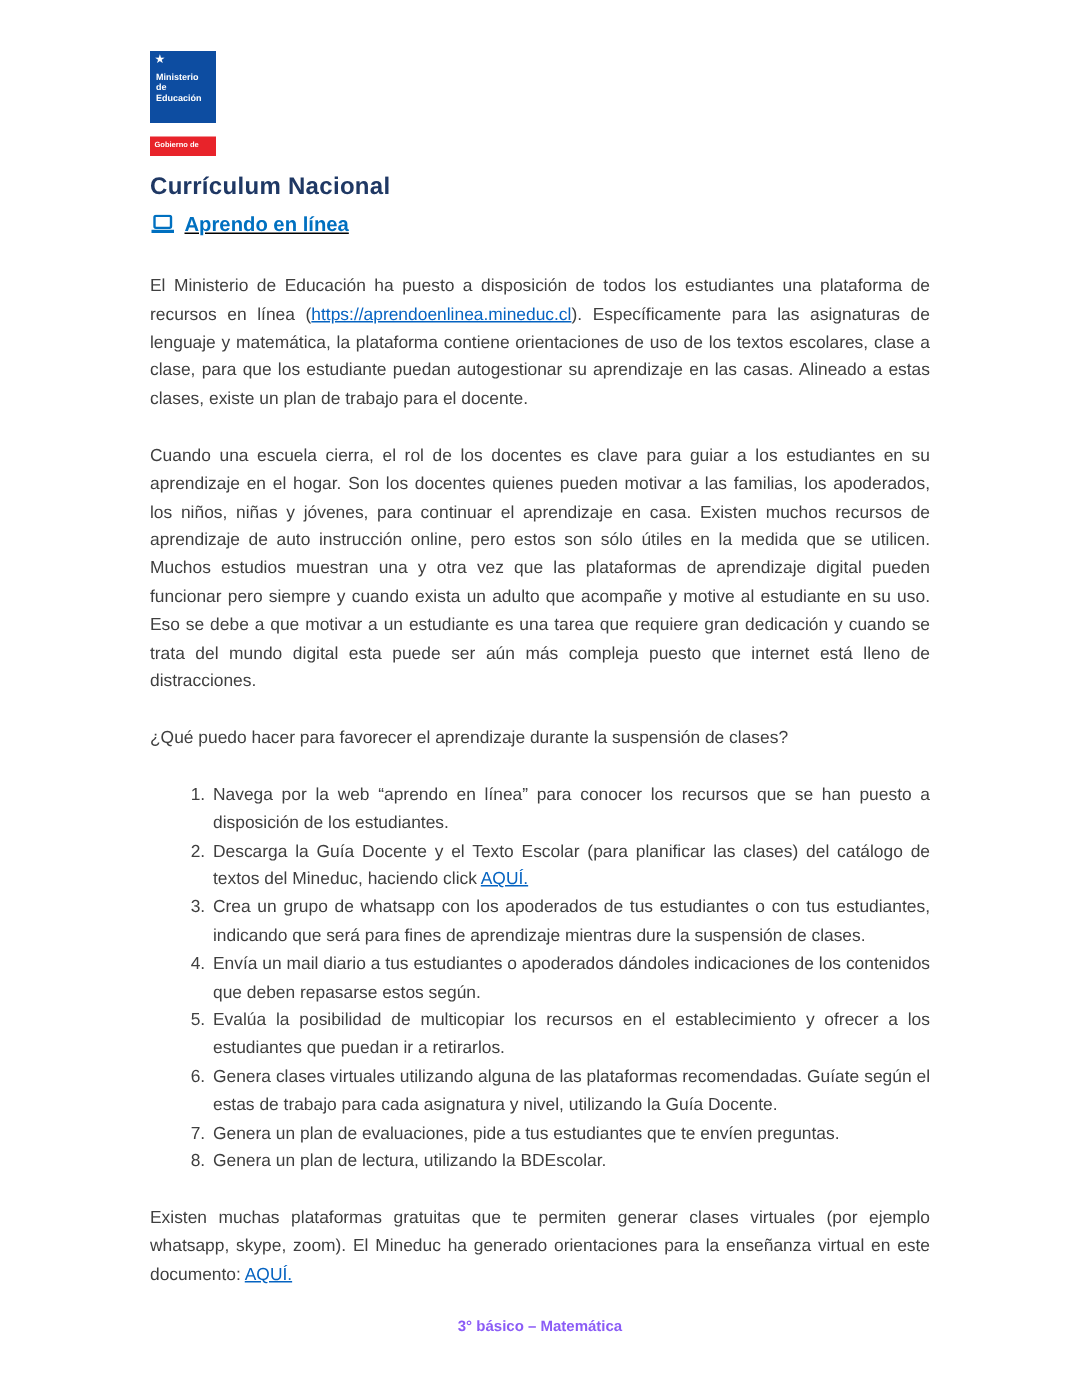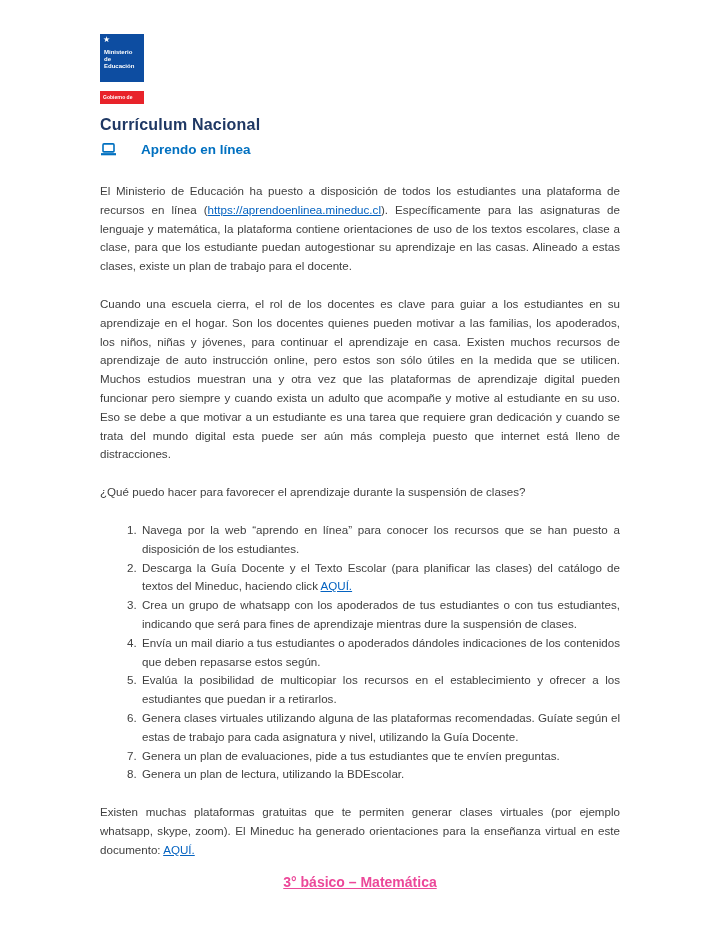--- a/index.html
+++ b/index.html
@@ -42,21 +42,21 @@
     color:#ffffff; font-size:5px; line-height:13px; padding-left:3px;
     font-weight:bold; overflow:hidden;
   }
   .curriculum-title {
     margin-top:12px;
     font-size:16px; font-weight:bold;
     color:#1f3864; letter-spacing:0.2px;
   }
   .program-row {
     margin-top:8px;
-    display:flex; align-items:center; gap:24px;
+    display:flex; align-items:center; gap:6px;text-decoration:underline;
   }
   .program-title {
     font-size:13.5px; font-weight:bold; color:#0070c0;
   }
 
   
   .doc-body {
     position:absolute;
     left:100px; top:182px; width:520px;
     font-size:11.6px; line-height:18.8px;
@@ -78,23 +78,22 @@
     padding-left:2px;
     text-align:justify;
   }
 
   
   .doc-footer {
     position:absolute;
     left:0; right:0; bottom:42px;
     text-align:center;
     font-weight:bold;
-    font-size:14px;
-    color:#ec4899;
-    text-decoration:underline;
+    font-size:10px;
+    color:#8b5cf6;
   }
 </style>
 </head>
 <body>
 
 <div class="page">
 
   <div class="header">
     <div class="logo">
       <div class="logo-blue">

> _THE TASK_
Every line of the listing that includes the word "font" belongs in the answer.

> _RESULT OF THE TASK_
     color:#ffffff; font-size:5px; line-height:13px; padding-left:3px;
     font-weight:bold; overflow:hidden;
     font-size:16px; font-weight:bold;
     font-size:13.5px; font-weight:bold; color:#0070c0;
     font-size:11.6px; line-height:18.8px;
     font-weight:bold;
-    font-size:14px;
+    font-size:10px;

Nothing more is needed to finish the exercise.